Critics in the past year called for more transparency and vetting of the procedures used to estimate billion-dollar disasters. But that’s not going to happen, because NOAA in May 2025 stopped making billion-dollar disaster estimates and retired its user interface.
Previous estimates can still be retrieved from NOAA’s online data archive, but by shutting down that program, the window into current and future disaster losses and insurance claims is now closed.
Emergency managers at the county level also make local damage estimates, but the resources they have available vary widely. They may estimate damages only when the total might be large enough to trigger a disaster declaration that makes relief funds available from the federal government.
Patching together very rough estimates
Without insurance data or county estimates, the local offices of the National Weather Service are on their own to estimate losses.
There is no standard operating procedure that every office must follow. One office might choose to simply not provide damage estimates for any hailstorms because the staff doesn’t see how it could come up with accurate values. Others may make estimates, but with varying methods.
The result is a patchwork of damage estimates. Accurate values are more likely for rare events that cause extensive damage. Loss estimates from more frequent events that don’t reach a high damage threshold are generally far less reliable.

John Nielsen-Gammon and B.J. Baule
Do you want to look at local damage trends? Forget about it. For most extreme weather events, estimation methods vary over time and are not documented.

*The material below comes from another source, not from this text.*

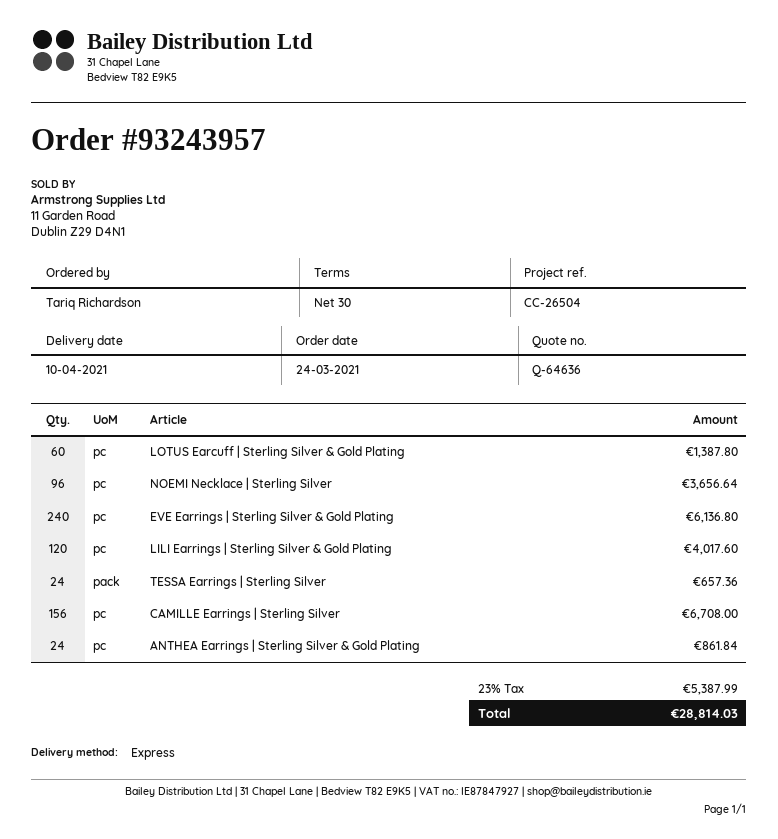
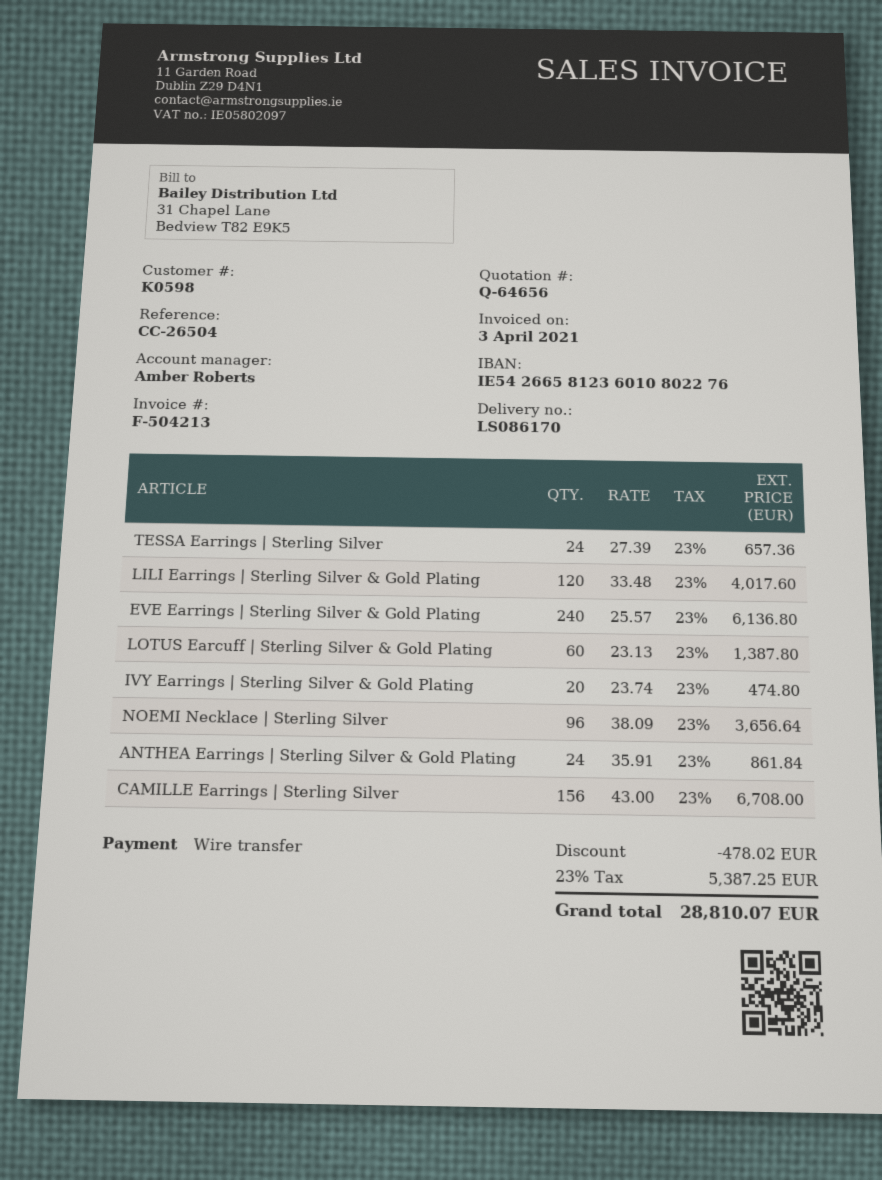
quote number: Q-64636 -> Q-64656
IVY Earrings | Sterling Silver & Gold Plating: none -> 20 for 474.80
discount: none -> 478.02
tax: 23% = 5387.99 -> 23% = 5387.25
total: 28814.03 -> 28810.07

Do you want to direct funding to help communities improve resilience to natural disasters where the need is greatest? Forget about it. The places experiencing the largest per capita damages depend not just on actual damages but on the different practices of local National Weather Service offices.

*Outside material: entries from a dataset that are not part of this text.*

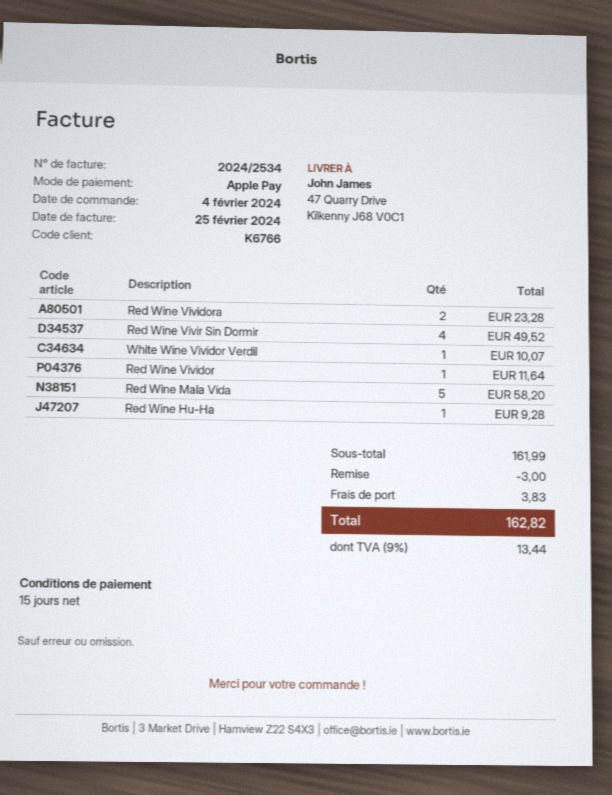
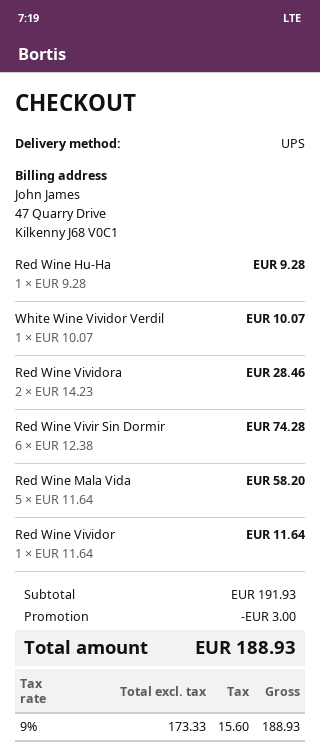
Red Wine Vividora: 2 for 23.28 -> 2 for 28.46
Red Wine Vivir Sin Dormir: 4 for 49.52 -> 6 for 74.28
subtotal: 161.99 -> 191.93
shipping: 3.83 -> none
tax: 9% = 13.44 -> 9% = 15.60
total: 162.82 -> 188.93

Are you moving to a location that might be vulnerable to extreme weather? Companies are starting to provide localized risk estimates through real estate websites, but the algorithms tend to be proprietary, and there’s no independent validation.
4 steps to improve disaster data
We believe a few fixes could make NOAA’s storm events database and the corresponding values in the larger SHELDUS database, managed by Arizona State University, more reliable. Both databases include county-level disasters and loss estimates for some of those disasters.
First, the National Weather Service could develop standard procedures for local offices for estimating disaster damages.
Second, additional state support could encourage local emergency managers to make concrete damage estimates from individual events and share them with the National Weather Service. The local emergency manager generally knows the extent of damage much better than a forecaster sitting in an office a few counties away.
Third, state or federal governments and insurance companies can agree to make public the aggregate loss information at the county level or other scale that doesn’t jeopardize the privacy of their policyholders. If all companies provide this data, there is no competitive disadvantage for doing so.
Fourth, NOAA could create a small “tiger team” of damage specialists to make well-informed, consistent damage estimates of larger events and train local offices on how to handle the smaller stuff.
With these processes in place, the U.S. wouldn’t need a billion-dollar disasters program anymore. We’d have reliable information on all the disasters.